Of all the pictures we took in Crested Butte, this one is my very favorite. We had gone to Brick Oven Pizza and enjoyed eating pizza, talking and laughing. I remember sitting in the booth watching my kids, thinking how much I love them and wishing so much that Anne Marie were there also.


September 11, 2010

Are You Ready for Some Football?

Football season is upon us. On Thursday night Jack Henry quarterbacked the Vipers (who, unfortunately, lost to the Colts).




Then last night Lincoln quarterbacked the Oklahoma City Patriots homeschool team, which rolled up a 72-27 victory. Lincoln scored two touchdowns and added a pair of two-point conversions. On the defensive side he had a couple of picks.



Today Lincoln, Jack Henry, and I went to Norman with my dad. The Sooners were 8-point favorites, which I feared might be a tad high. Jack Henry predicted a 28-point win, and indeed we won by 30. The nation's longest home winning streak (now at 32 games) is intact. Coach Stoops is now a ridiculous 68-2 at home and, as I never tire of repeating, Lincoln has been to all 70 of them.

But I Promise to Pay Closer Attention the Next 15 Years

I've been at Oklahoma's conservative think tank for 15 years now, and for several years have run the Oklahoma center-right coalition meeting. I thought I had a reasonably decent grasp of the situation.
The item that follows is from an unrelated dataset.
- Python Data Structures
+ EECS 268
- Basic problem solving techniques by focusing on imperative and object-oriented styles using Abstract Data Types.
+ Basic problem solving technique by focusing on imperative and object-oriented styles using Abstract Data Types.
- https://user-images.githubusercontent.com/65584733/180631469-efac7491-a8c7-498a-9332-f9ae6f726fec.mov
Then comes the startling news yesterday that "Jari Askins is an Oklahoma conservative." Bewildered (and more than a little embarrassed), I pounded my desk and bellowed at a hapless intern, "Why wasn't I informed of this?!"

September 10, 2010

'Like a Dog'

Is Mr. Obama a Labrador Deceiver, a BullShih Tzu, or an Open-Border Collie? Here is an entertaining video about our thin-skinned president.

September 09, 2010

'A Long-Term Waste of Money'

The Journal Record editorialized against State Question 744 today, calling the measure "a long-term waste of money" and saying "it’s clear that the proposed formula will not improve classroom performance."

Now where do they get off saying something crazy like that?



September 08, 2010

Patriots Win Opener

Congratulations to the Oklahoma City Patriots homeschool football team for defeating Oklahoma Christian Academy 44-20 on Friday. I'm pleased to report that Patriots quarterback Lincoln Dutcher completed a 67-yard touchdown pass and also scored on a two-point conversion (photo here).
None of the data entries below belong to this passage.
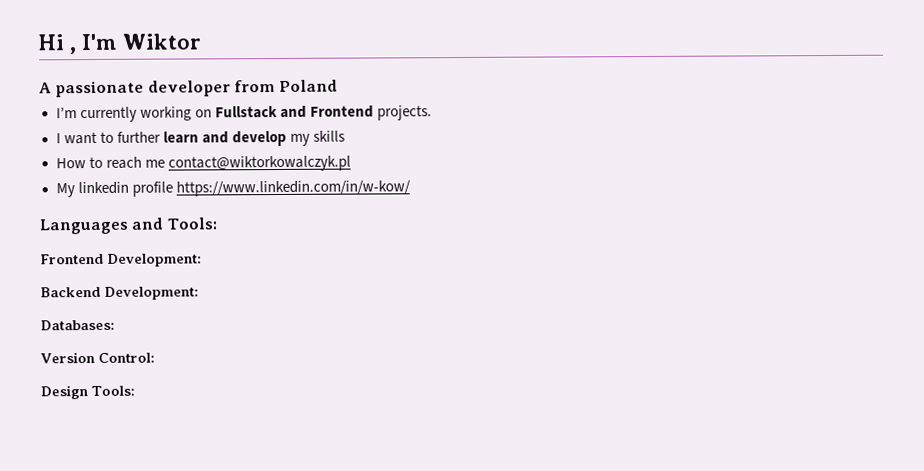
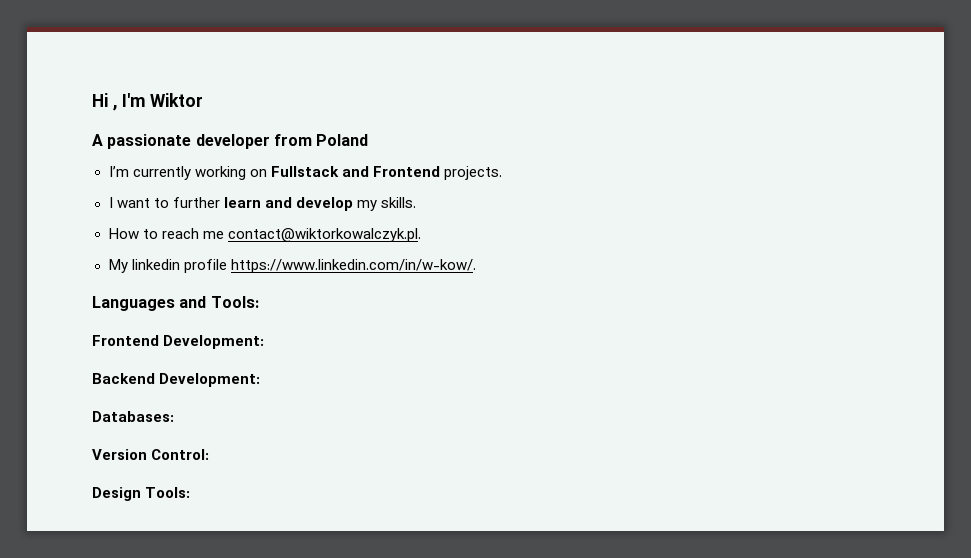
- I want to further learn and develop my skills
+ I want to further learn and develop my skills.
- How to reach me contact@wiktorkowalczyk.pl
+ How to reach me contact@wiktorkowalczyk.pl.
- My linkedin profile https://www.linkedin.com/in/w-kow/
+ My linkedin profile https://www.linkedin.com/in/w-kow/.

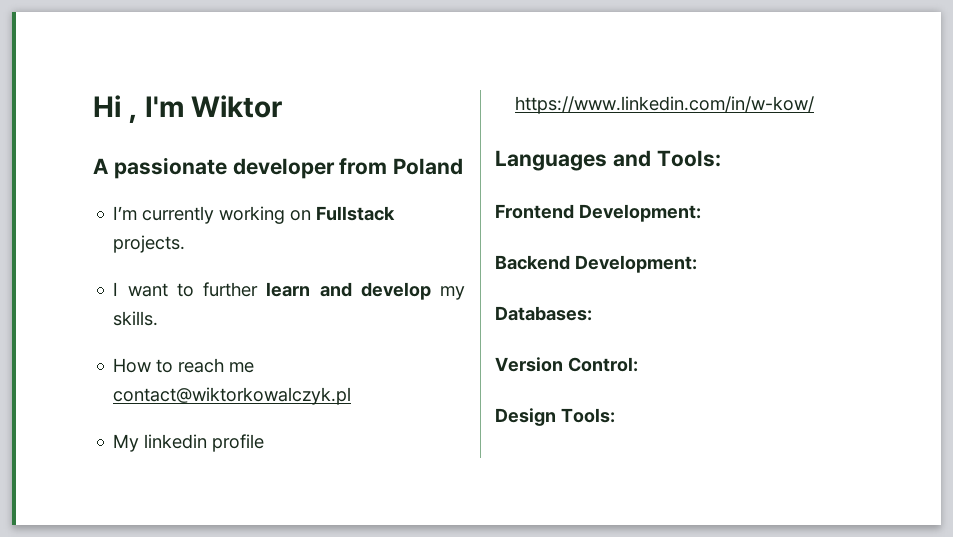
- I’m currently working on Fullstack and Frontend projects.
+ I’m currently working on Fullstack projects.
- How to reach me contact@wiktorkowalczyk.pl.
+ How to reach me contact@wiktorkowalczyk.pl
- My linkedin profile https://www.linkedin.com/in/w-kow/.
+ My linkedin profile https://www.linkedin.com/in/w-kow/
[Photo credit: Drew Harmon, Edmond Sun]

Movie Opens October 15

Not That It's Just Free Babysitting or Anything

FOX 23 in Tulsa reports that one Tulsa mom 
is breathing a sigh of relief now that her son Brody, 4, has entered public school. "It definitely has cut our childcare costs in half," Moore said. "Your child has to go somewhere and when you drop them off in the morning, you know they're going to be safe."
Oh yeah, safety is all but guaranteed.

September 07, 2010

Especially When You Remember Who Is Paying Whose Salary

Janice Shaw Crouse writes today about the tendency of some colleges to demonstrate a "derogatory attitude toward parents."
These attacks against parenting are another attempt to intimidate parents into surrendering their influence to that of supposedly "superior" intellectuals and professional "educators" who know what's best for our children. ... There is no reason for parents to accede to the condescending and patronizing attitudes of those who believe that parents are superfluous in their children's lives once they reach college age.

September 06, 2010

Putting the 'Glory' in Old Glory

I received a surprising amount of pushback recently when I posted something that seemed (to me) self-evident: the American flag has no place in church.

Now that Glenn Beck has everyone all stirred up again, and Christians must once again "beware the idolatry of a Christless civil religion," let me ask this question: Does the U.S. flag merit a "position of superior prominence" to the Creator of the universe?